Another comparison study with early and very early untreated arthritis patients and healthy controlls without any sings of inflammatory joint diseases presents good results between MRI and FOI. Intrareader and interreader agreement were moderate to substantial (kappa 0.53-0.73). FOI showed positive findings in 0.5%>5% of normal joints in the control group.

ICG-enhanced FOI with the Xiralite system is a new imaging technology that allows a sensitive and valid assessment of inflammation in arthritis. FOI was comparable to 1.5 T magnetic resonance tomography MRI and ultrasound (US) in detecting synovitis and tenosynovitis. Thereby, it is a fast and safe imaging screening tool for patients with suspected arthritis. Furthermore, FOI is useful for objectifying treatment response and treatment monitoring. FOI was more sensitive than clinical examination (CE). In addition, FOI could be helpful in the differentiation of nail involvement and arthritis of distal interphalngeal joints (DIP) in patients with psoriasis and/or psoriasis arthritis. However, further investigations are needed for a comprehensive definition of FOI pathologies, advancement of methodical standards and evaluation of sensitivity to change and prognostic value.

  1. Meier R, Krug C, Golovko D, et al. Indocyanine green-enhanced imaging of antigen- induced arthritis with an integrated optical imaging/radiography system. Arthritis Rheum 2010;62:2322–7.

  2. Ebert B, Berger J, Voigt J, et al. Early detection of rheumatoid arthritis in humans by fluorescence imaging. Biomedical Optics, OSA Technical Digest (CD). Optical Society of America, 2008, p. BTuF19.

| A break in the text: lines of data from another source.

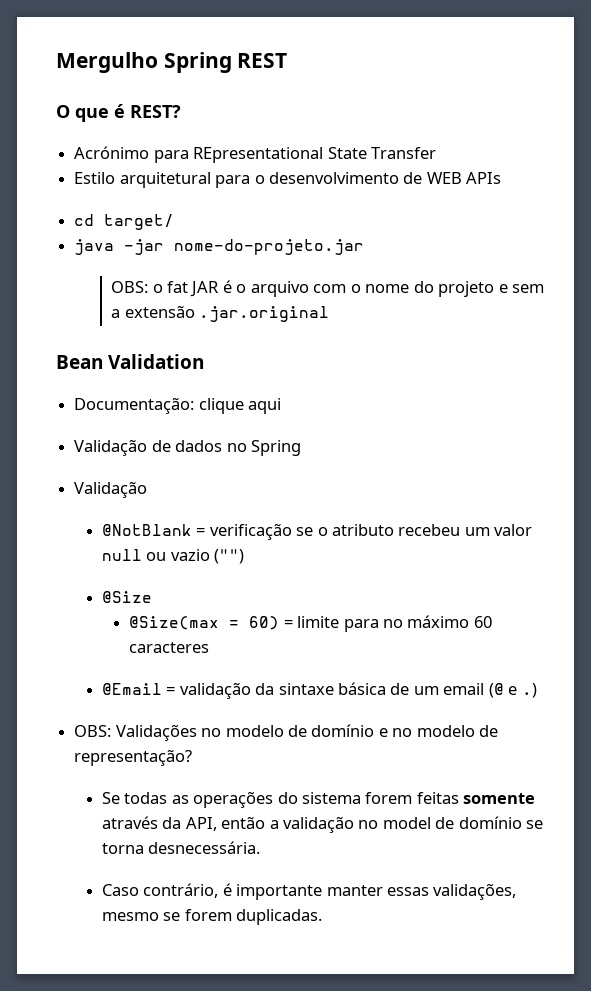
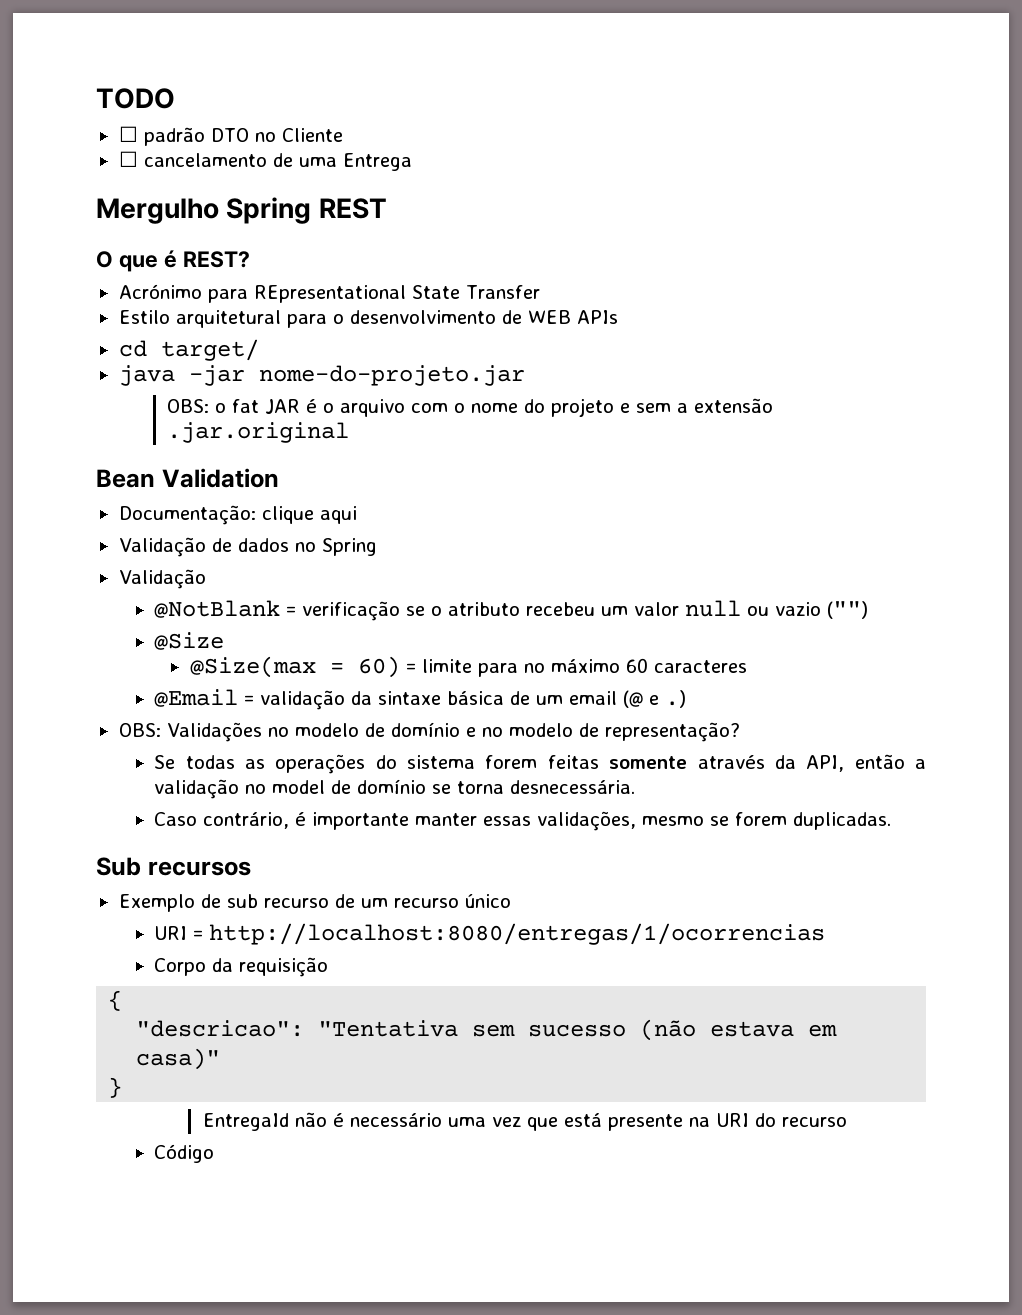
+ TODO
+ ☐ padrão DTO no Cliente
+ ☐ cancelamento de uma Entrega
+ Sub recursos
+ Exemplo de sub recurso de um recurso único
+ URI = http://localhost:8080/entregas/1/ocorrencias
+ Corpo da requisição
+ {
+ "descricao": "Tentativa sem sucesso (não estava em casa)"
+ }
+ EntregaId não é necessário uma vez que está presente na URI do recurso
+ Código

  3. Fischer T, Gemeinhardt I, Wagner S, et al. Assessment of unspecific near-infrared dyes in laser-induced fluorescence imaging of experimental arthritis. Acad Radiol 2006;13:4–13.

  4. Werner SG, Langer HE, Ohrndorf S et al. Inflammation assessment in patients with arthritis using a novel in vivo fluorescence optical imaging technology. Ann Rheum Dis. 2012 Apr;71(4):504-10.